Material for this exercise ->
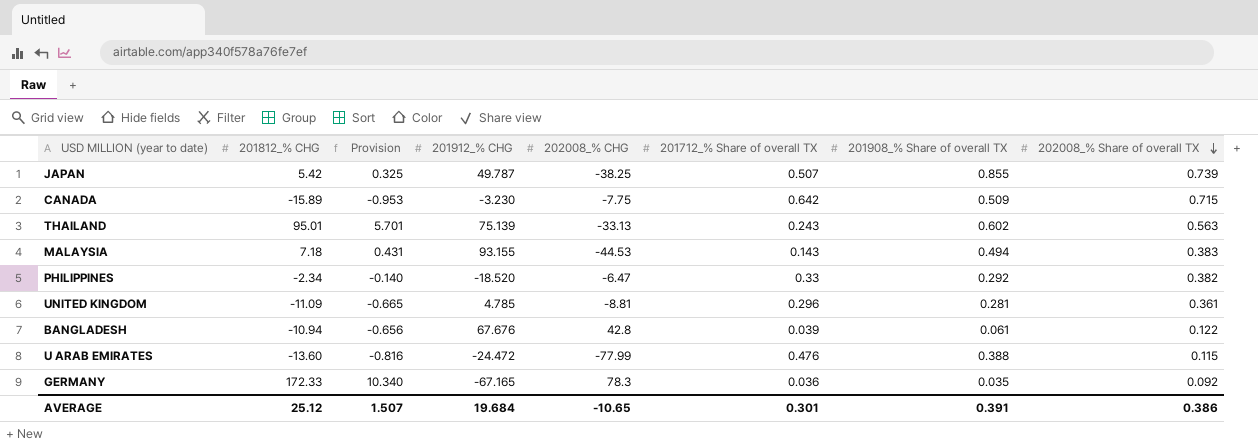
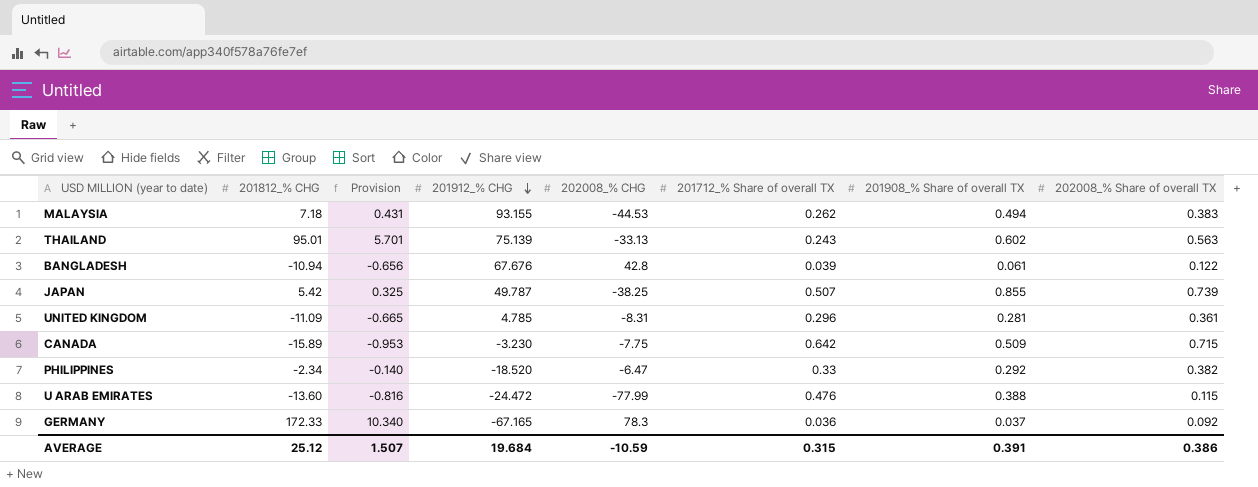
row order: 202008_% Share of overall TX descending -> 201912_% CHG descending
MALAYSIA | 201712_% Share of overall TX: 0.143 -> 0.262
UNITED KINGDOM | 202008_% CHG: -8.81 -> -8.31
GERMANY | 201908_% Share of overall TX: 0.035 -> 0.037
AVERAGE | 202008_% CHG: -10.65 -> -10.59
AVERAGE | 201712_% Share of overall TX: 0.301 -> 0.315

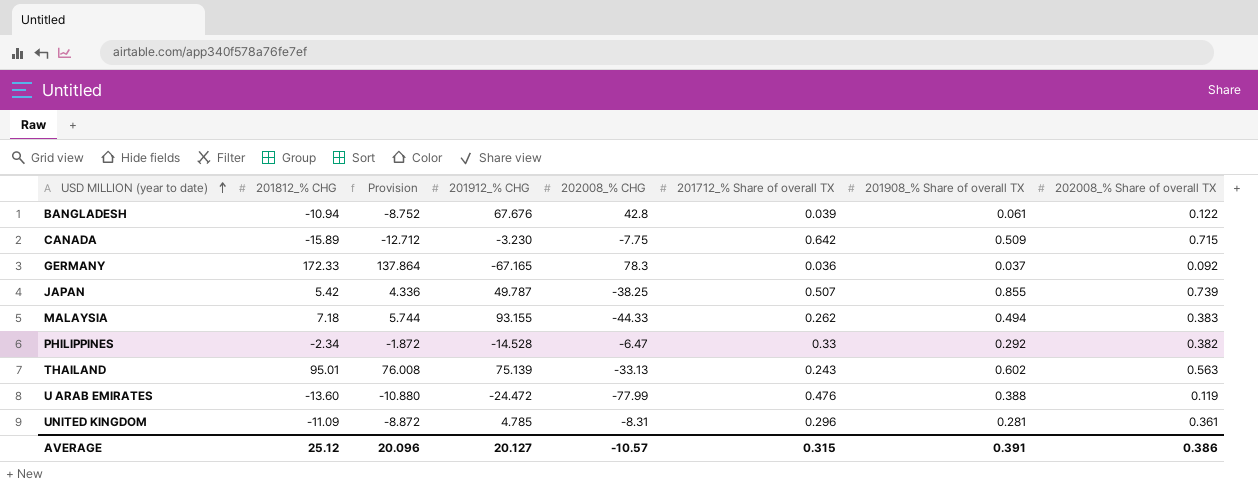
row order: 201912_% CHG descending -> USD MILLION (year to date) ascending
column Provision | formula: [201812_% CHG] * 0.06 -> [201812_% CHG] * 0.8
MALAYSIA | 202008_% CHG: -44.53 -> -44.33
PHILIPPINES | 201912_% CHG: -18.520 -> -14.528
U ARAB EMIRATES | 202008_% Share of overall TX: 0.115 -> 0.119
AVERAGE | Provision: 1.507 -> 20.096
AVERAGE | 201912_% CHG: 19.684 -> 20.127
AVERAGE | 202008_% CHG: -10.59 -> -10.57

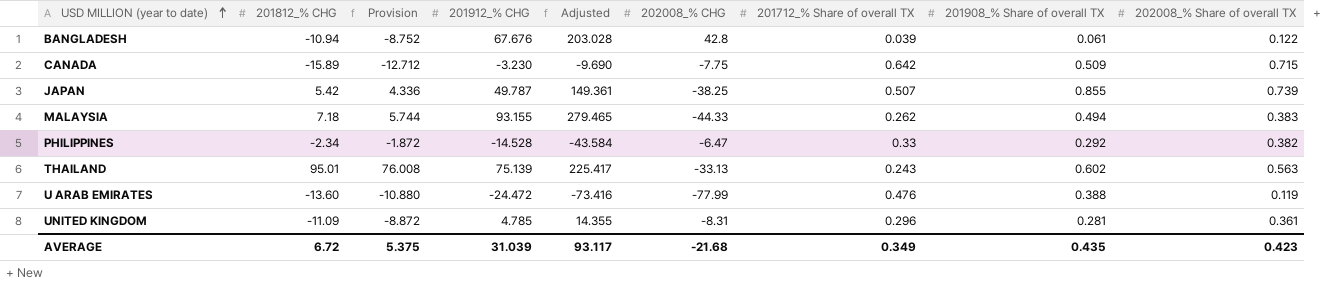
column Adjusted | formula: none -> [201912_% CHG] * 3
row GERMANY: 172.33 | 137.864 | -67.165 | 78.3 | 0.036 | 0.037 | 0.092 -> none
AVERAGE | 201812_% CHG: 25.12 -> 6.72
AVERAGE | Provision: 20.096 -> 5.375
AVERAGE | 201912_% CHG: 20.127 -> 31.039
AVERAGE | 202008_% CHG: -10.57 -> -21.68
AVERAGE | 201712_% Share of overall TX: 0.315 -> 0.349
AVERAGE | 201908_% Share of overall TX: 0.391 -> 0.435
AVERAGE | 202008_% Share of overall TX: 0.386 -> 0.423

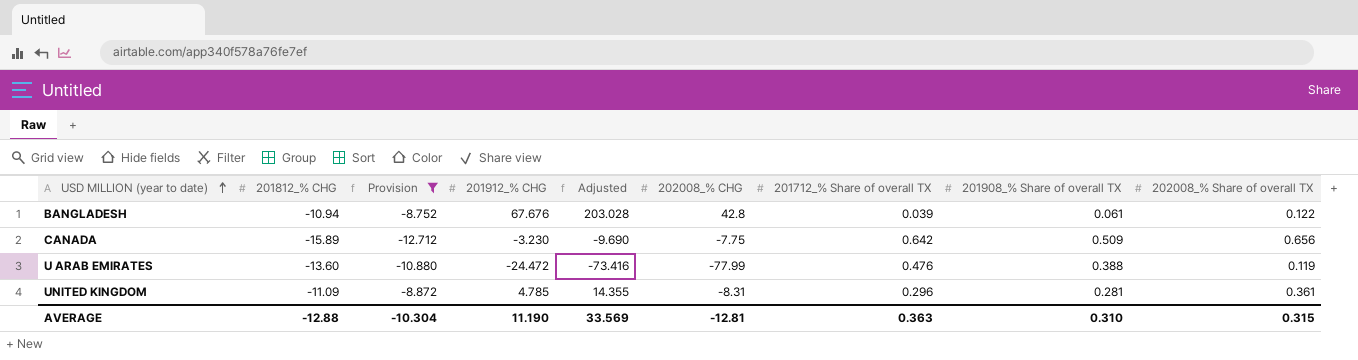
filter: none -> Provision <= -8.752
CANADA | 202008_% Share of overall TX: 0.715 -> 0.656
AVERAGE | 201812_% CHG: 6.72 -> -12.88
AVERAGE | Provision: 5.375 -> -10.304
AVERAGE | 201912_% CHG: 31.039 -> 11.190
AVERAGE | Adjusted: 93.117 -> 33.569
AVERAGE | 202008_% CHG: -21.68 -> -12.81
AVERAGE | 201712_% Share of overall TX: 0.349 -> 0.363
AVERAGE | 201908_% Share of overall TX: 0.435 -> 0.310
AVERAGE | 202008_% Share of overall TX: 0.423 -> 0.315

Work order ->
From the records above, output only the lines starting at the one containing "AVERAGE | 201912_% CHG: 19.684 -> 20.127" and ending at the one containing "AVERAGE | 201912_% CHG: 31.039 -> 11.190", word for word. Pictures stay out.

Finished task ->
AVERAGE | 201912_% CHG: 19.684 -> 20.127
AVERAGE | 202008_% CHG: -10.59 -> -10.57

column Adjusted | formula: none -> [201912_% CHG] * 3
row GERMANY: 172.33 | 137.864 | -67.165 | 78.3 | 0.036 | 0.037 | 0.092 -> none
AVERAGE | 201812_% CHG: 25.12 -> 6.72
AVERAGE | Provision: 20.096 -> 5.375
AVERAGE | 201912_% CHG: 20.127 -> 31.039
AVERAGE | 202008_% CHG: -10.57 -> -21.68
AVERAGE | 201712_% Share of overall TX: 0.315 -> 0.349
AVERAGE | 201908_% Share of overall TX: 0.391 -> 0.435
AVERAGE | 202008_% Share of overall TX: 0.386 -> 0.423

filter: none -> Provision <= -8.752
CANADA | 202008_% Share of overall TX: 0.715 -> 0.656
AVERAGE | 201812_% CHG: 6.72 -> -12.88
AVERAGE | Provision: 5.375 -> -10.304
AVERAGE | 201912_% CHG: 31.039 -> 11.190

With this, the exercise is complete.